Purpose: To determine the utility of surgical lung biopsy(SLB) in immunocompromised patients. Methods: Retrospective chart review, June 1995 through December 1997. Results: Twenty-three immunocompromised patients underwent SLB, twenty-two via video assisted thoracic surgery(VATS) and one via open lung biopsy(OLB). There were nineteen men and four women. The age range of all patients was 21 to 84 years with an average of 41 years. Eight patients had AIDS, twelve had hematologic malignancies, one had metastatic colon cancer, one had leiomyosarcoma, and one had previously diagnosed adenocarcinoma of the lung. All except four patients, had undergone fiberoptic bronchoscopy with bronchoalveolar lavage with or without transbronchial biopsy. In only four cases were the SLB results inconclusive. Two of those patients, one with AML and one with myelodysplasia subsequently died. The other two were treated with broad-spectrum antibiotics and sent home. Of the nineteen patients in whom SLB was diagnostic, seven died and twelve were treated and eventually sent home. In eleven of the patients in whom the SLB was diagnostic, therapy was changed or altered. Despite therapy, four of them died.

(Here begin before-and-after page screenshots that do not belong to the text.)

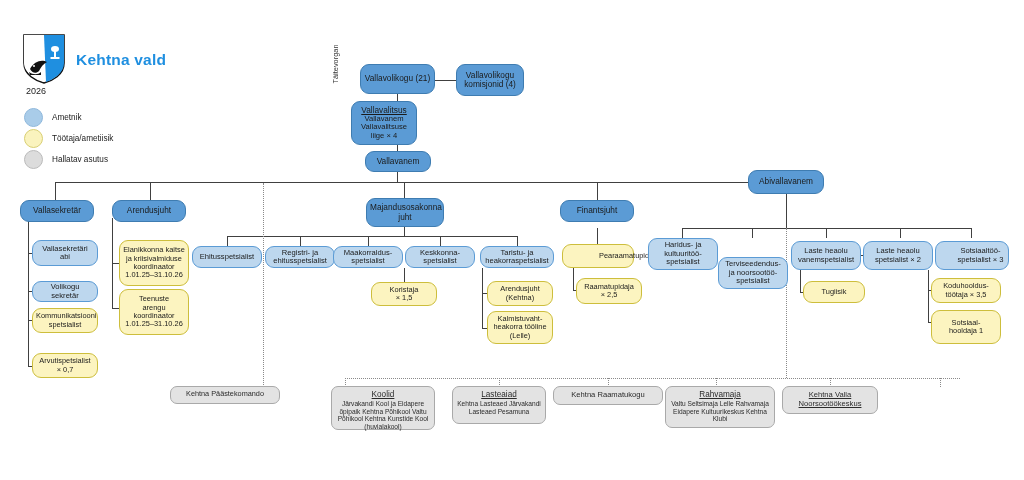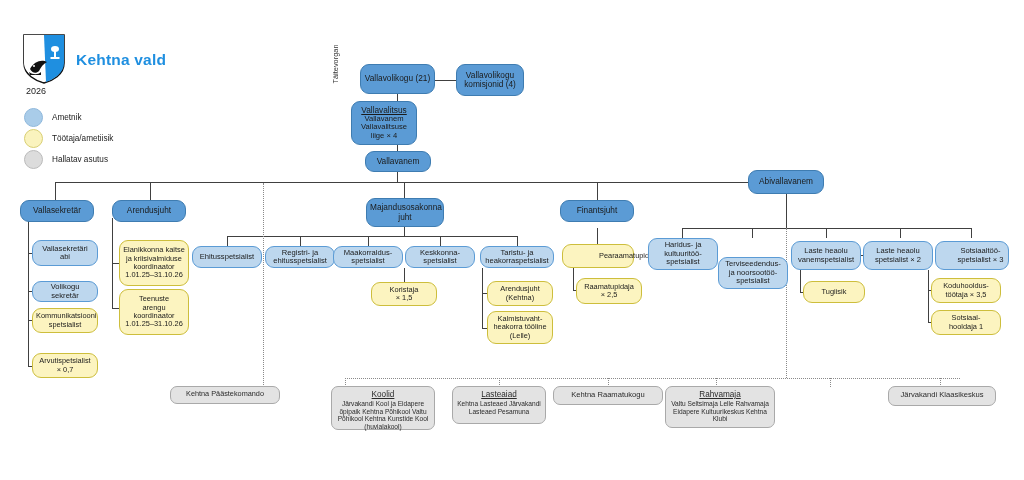"Sotsiaal-" div.node { height: 25px -> 34px }
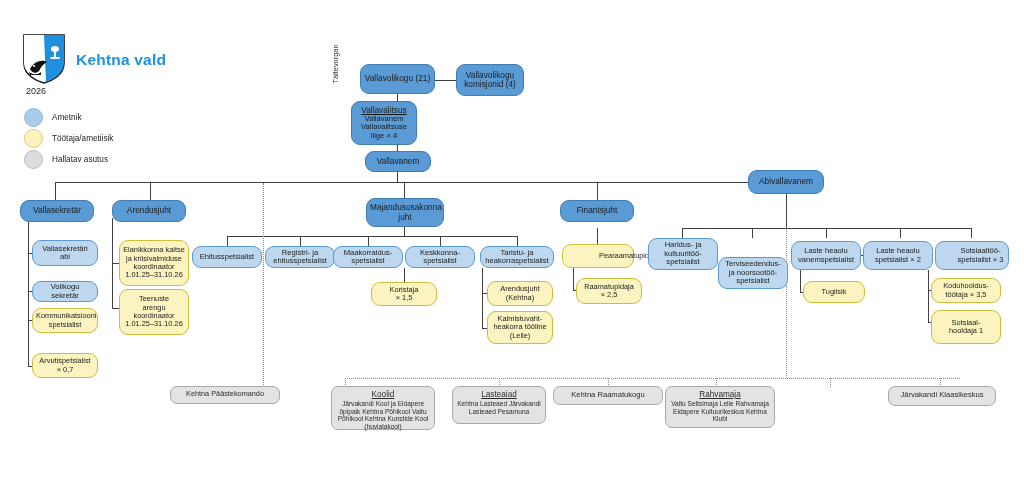"Kehtna Valla Noorsootöökeskus" div.node { html: none -> <div> <span>Kehtna Valla Noorsootöökeskus</span> </div> }
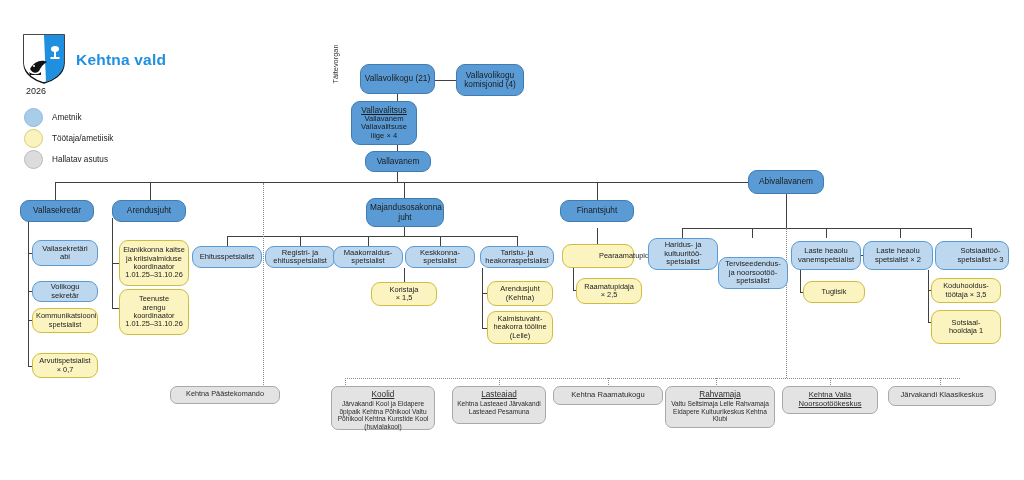"Järvakandi Klaasikeskus" div.node { html: <div> <span>Järvakandi Klaasikeskus</span> </div> -> none }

Care was withdrawn from three others who subsequently died. Eight of the patients that died were intubated shortly before or after the SLB was performed, secondary to progressive respiratory failure. Conclusions: While SLB is a very good diagnostic tool, it may not affect survival of an immunocompromised patient. There does not appear to be any accurate means of predicting outcome after performance of SLB, however it appears that respiratory failure requiring intubation is a poor prognostic sign. Clinical Implications: Our study sample was small, and the patients were quite varied. There will need to be further investigation into the overall diagnostic yield of SLB, particularly VATS, in immunocompromised patients.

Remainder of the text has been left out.